Task instructions
Of the lines in the listing below, count those containing "color". Provide the count and nothing else.

-------

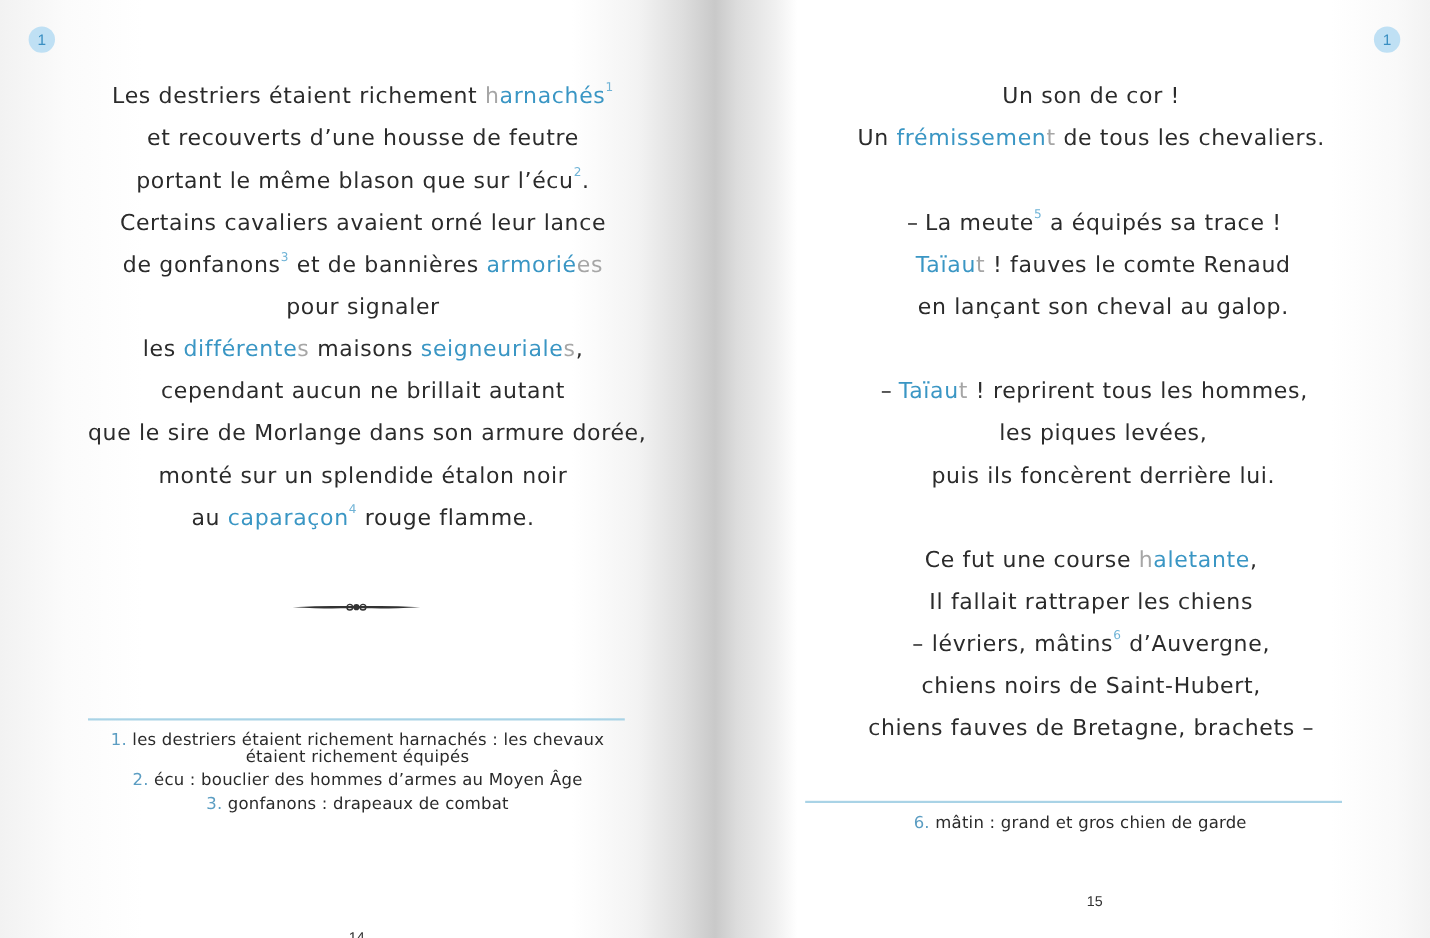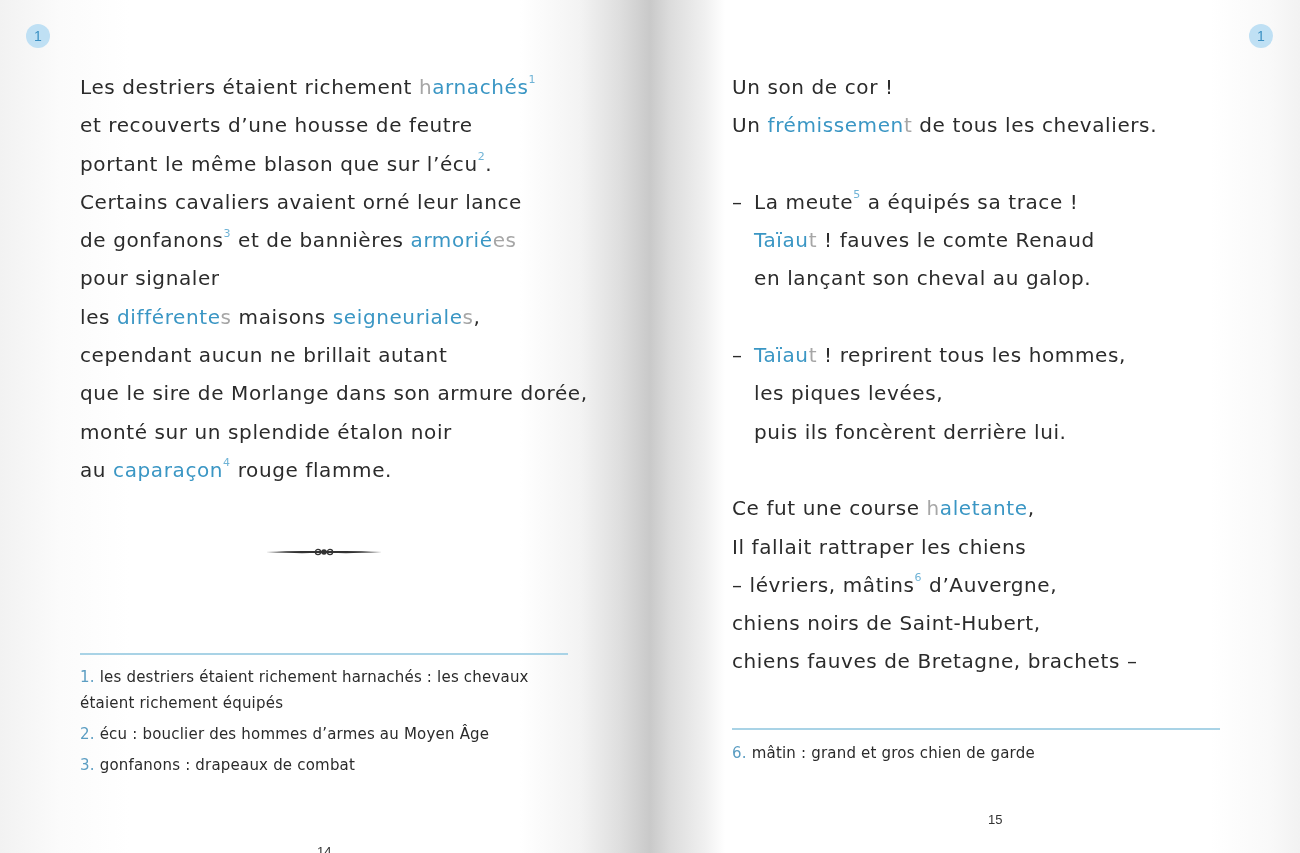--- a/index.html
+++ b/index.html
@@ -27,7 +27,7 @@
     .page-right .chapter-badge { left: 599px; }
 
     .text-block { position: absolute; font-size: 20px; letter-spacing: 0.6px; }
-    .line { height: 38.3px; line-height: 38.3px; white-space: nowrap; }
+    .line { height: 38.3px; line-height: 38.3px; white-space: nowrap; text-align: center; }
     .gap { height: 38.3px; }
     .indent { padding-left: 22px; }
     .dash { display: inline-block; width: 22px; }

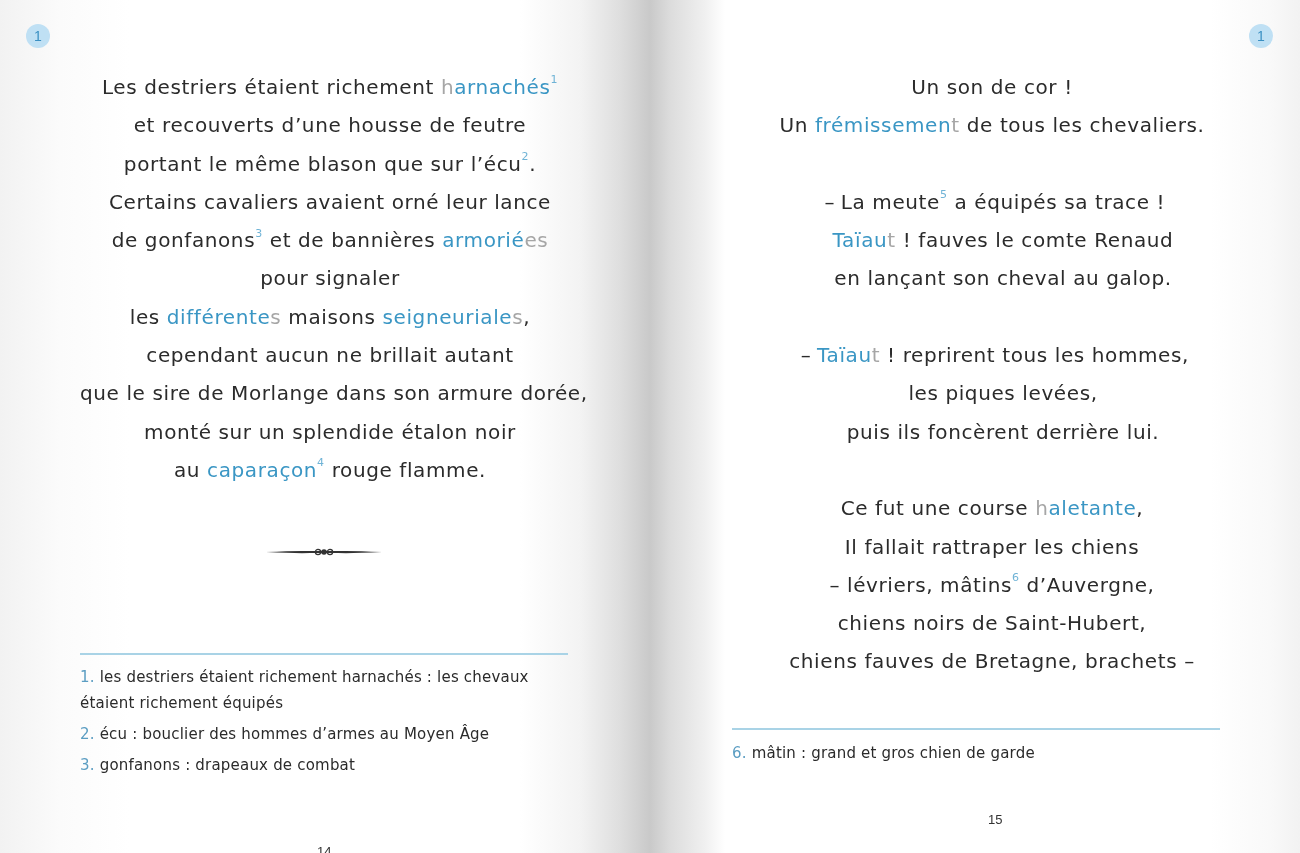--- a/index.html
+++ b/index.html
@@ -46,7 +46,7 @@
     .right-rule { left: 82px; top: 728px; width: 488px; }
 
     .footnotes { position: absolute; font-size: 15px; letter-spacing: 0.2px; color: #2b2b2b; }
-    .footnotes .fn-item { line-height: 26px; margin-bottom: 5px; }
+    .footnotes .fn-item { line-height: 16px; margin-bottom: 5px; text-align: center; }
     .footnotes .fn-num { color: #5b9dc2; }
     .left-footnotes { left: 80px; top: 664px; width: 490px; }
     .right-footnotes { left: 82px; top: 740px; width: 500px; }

-------

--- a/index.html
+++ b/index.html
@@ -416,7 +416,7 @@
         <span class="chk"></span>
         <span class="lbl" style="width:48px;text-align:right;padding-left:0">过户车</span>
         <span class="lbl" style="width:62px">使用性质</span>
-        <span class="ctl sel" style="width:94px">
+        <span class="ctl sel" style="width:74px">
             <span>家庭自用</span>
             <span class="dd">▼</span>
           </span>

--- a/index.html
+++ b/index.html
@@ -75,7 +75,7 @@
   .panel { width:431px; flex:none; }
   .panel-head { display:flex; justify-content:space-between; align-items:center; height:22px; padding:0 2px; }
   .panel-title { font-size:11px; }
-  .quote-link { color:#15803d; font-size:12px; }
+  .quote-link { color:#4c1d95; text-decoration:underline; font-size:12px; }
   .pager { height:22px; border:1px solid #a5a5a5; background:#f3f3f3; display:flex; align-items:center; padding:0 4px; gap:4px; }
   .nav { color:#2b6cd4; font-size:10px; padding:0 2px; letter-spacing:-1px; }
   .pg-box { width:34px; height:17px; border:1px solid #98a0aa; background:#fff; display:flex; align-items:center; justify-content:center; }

-------

Answer section
5